Problem to solve » Find every line below with the word "phenotype" in it, and copy each one.

Source data:
BEGIN

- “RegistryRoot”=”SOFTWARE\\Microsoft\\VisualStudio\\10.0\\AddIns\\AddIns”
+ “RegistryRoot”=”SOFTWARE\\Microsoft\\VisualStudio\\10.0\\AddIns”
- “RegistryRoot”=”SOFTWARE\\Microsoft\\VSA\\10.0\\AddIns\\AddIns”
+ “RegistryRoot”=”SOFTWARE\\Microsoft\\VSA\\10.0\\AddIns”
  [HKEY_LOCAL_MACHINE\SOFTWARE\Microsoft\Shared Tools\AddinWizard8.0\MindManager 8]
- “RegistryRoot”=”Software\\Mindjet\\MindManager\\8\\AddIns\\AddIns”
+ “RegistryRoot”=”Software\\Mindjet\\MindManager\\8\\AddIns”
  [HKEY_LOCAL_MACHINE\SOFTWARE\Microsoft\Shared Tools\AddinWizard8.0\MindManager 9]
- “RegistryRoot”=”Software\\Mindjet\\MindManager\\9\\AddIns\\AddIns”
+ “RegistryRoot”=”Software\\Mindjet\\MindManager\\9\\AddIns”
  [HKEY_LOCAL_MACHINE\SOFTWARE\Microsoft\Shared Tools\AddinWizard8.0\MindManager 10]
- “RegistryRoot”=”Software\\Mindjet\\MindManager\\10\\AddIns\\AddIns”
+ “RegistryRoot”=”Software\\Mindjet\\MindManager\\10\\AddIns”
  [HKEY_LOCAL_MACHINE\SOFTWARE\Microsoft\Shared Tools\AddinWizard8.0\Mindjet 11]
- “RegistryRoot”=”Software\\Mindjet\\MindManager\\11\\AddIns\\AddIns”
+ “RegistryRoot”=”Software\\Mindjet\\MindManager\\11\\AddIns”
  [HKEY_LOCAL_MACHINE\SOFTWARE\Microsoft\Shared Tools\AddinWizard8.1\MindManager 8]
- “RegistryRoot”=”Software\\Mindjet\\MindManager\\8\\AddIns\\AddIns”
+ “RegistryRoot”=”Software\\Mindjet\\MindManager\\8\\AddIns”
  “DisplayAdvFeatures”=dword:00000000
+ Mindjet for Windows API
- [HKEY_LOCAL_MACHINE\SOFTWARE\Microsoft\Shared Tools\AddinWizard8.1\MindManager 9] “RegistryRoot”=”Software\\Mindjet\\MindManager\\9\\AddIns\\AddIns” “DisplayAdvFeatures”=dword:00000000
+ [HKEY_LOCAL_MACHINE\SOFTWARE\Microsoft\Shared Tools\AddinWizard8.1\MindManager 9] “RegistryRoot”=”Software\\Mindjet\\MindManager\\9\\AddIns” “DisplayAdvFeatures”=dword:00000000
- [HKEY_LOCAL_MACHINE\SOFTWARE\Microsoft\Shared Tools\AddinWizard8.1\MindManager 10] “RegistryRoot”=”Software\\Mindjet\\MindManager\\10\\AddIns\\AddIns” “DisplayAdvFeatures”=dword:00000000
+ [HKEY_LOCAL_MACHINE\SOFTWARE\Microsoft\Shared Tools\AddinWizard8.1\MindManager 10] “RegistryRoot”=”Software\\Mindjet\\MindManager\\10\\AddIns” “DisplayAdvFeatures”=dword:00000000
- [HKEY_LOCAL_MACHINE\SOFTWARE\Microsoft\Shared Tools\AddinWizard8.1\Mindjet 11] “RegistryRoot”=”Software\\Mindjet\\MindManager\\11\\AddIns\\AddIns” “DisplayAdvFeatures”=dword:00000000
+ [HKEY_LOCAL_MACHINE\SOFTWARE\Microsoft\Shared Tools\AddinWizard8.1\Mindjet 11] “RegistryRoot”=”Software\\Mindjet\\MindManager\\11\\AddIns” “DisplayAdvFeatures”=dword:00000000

END
BEGIN

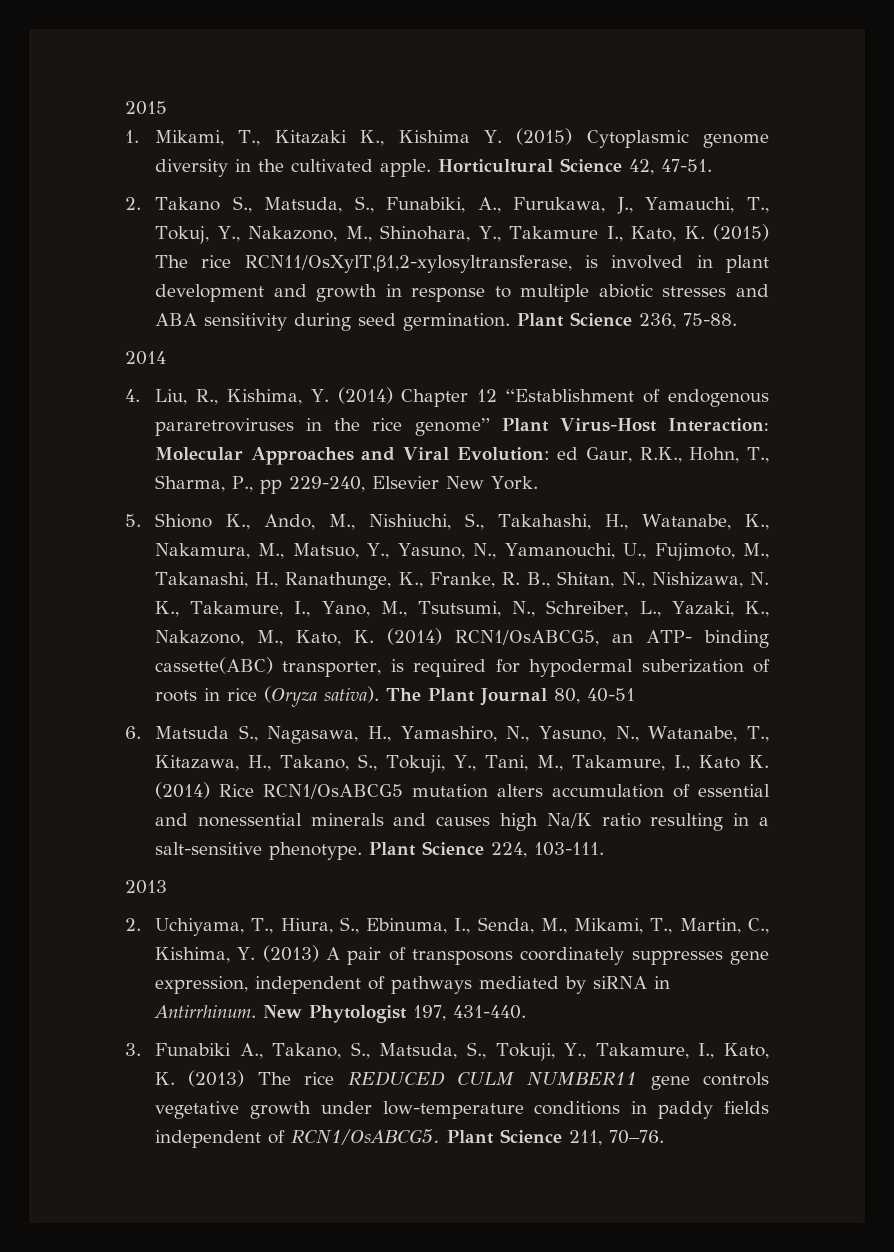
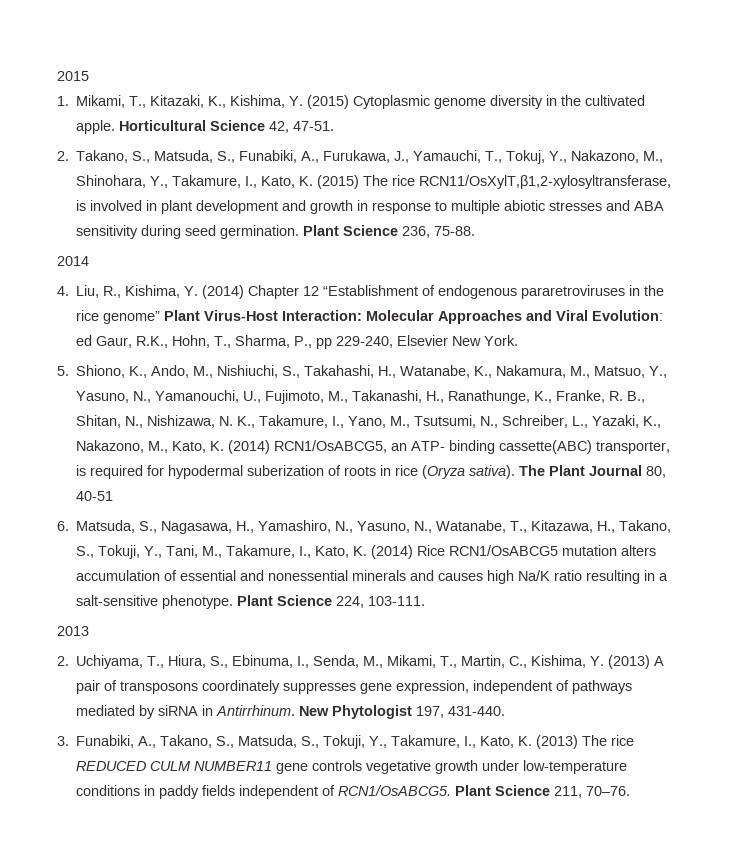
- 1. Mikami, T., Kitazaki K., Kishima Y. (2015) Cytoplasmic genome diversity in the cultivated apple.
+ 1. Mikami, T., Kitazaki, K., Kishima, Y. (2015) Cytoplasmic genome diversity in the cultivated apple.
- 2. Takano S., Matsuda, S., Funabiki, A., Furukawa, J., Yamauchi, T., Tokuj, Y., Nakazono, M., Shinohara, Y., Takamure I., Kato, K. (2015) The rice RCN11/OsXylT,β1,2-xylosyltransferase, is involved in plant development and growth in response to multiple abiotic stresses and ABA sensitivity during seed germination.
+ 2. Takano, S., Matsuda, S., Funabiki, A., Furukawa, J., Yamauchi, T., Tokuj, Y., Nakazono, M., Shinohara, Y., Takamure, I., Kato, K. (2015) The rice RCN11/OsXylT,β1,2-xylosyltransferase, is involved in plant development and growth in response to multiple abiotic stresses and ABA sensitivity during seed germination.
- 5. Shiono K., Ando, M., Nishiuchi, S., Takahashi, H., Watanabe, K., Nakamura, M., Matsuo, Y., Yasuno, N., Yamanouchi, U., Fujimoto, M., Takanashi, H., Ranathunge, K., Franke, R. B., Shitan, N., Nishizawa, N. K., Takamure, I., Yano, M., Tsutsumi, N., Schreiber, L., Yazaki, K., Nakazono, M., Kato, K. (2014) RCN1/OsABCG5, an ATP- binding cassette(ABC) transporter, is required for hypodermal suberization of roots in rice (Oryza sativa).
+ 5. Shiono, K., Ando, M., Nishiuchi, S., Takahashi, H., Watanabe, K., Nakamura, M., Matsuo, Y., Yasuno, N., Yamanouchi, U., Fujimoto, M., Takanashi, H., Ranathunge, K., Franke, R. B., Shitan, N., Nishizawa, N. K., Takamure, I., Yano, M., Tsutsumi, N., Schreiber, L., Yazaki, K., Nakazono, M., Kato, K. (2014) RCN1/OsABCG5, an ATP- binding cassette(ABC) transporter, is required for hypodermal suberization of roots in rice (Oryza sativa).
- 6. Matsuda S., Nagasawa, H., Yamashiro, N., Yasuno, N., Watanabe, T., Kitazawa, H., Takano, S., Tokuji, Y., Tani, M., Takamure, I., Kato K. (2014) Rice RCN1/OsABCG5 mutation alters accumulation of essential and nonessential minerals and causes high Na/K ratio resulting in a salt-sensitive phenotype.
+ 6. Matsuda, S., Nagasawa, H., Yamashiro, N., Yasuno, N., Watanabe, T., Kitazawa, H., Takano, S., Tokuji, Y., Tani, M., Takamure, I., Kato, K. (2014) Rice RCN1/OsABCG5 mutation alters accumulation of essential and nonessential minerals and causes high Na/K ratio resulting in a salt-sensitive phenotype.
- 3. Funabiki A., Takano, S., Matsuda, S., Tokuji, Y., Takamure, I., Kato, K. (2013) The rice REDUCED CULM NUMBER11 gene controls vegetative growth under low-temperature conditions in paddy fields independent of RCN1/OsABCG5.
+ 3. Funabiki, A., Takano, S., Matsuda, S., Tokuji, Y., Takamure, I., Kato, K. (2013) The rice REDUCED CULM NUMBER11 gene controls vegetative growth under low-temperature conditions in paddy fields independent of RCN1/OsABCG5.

END

Exercise result »
- 6. Matsuda S., Nagasawa, H., Yamashiro, N., Yasuno, N., Watanabe, T., Kitazawa, H., Takano, S., Tokuji, Y., Tani, M., Takamure, I., Kato K. (2014) Rice RCN1/OsABCG5 mutation alters accumulation of essential and nonessential minerals and causes high Na/K ratio resulting in a salt-sensitive phenotype.
+ 6. Matsuda, S., Nagasawa, H., Yamashiro, N., Yasuno, N., Watanabe, T., Kitazawa, H., Takano, S., Tokuji, Y., Tani, M., Takamure, I., Kato, K. (2014) Rice RCN1/OsABCG5 mutation alters accumulation of essential and nonessential minerals and causes high Na/K ratio resulting in a salt-sensitive phenotype.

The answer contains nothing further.